Record extracts:
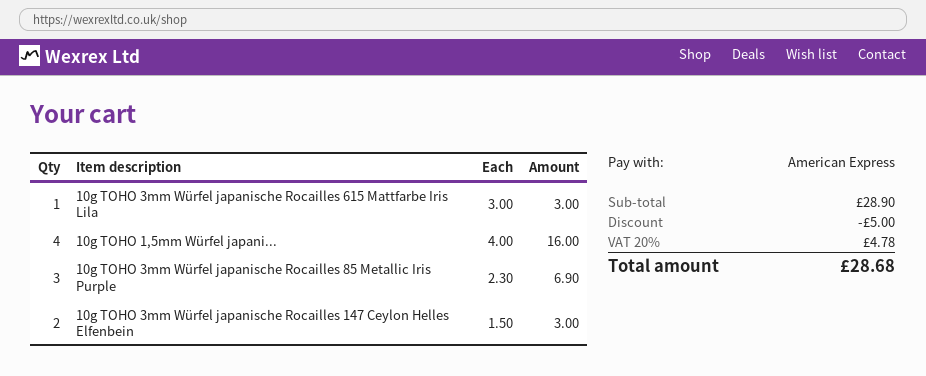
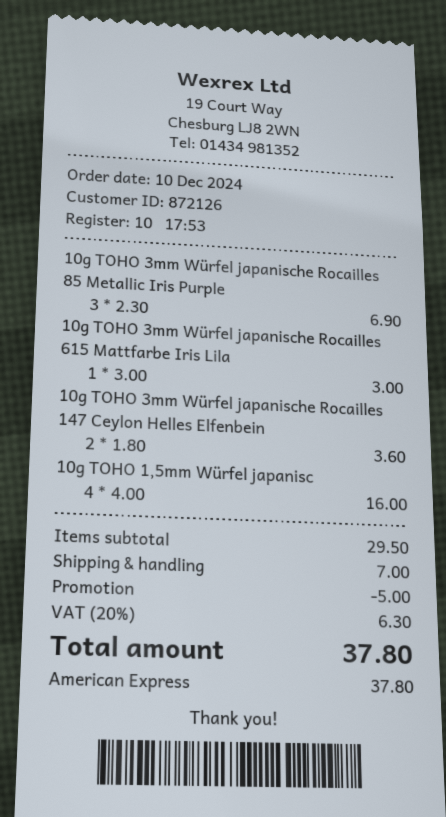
10g TOHO 3mm Würfel japanische Rocailles 147 Ceylon Helles Elfenbein: 2 x 1.50 = 3.00 -> 2 x 1.80 = 3.60
subtotal: 28.90 -> 29.50
shipping: none -> 7.00
tax: 20% = 4.78 -> 20% = 6.30
total: 28.68 -> 37.80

Requirement: With the pictures excluded, the records are to be reproduced exactly.

Task output:
10g TOHO 3mm Würfel japanische Rocailles 147 Ceylon Helles Elfenbein: 2 x 1.50 = 3.00 -> 2 x 1.80 = 3.60
subtotal: 28.90 -> 29.50
shipping: none -> 7.00
tax: 20% = 4.78 -> 20% = 6.30
total: 28.68 -> 37.80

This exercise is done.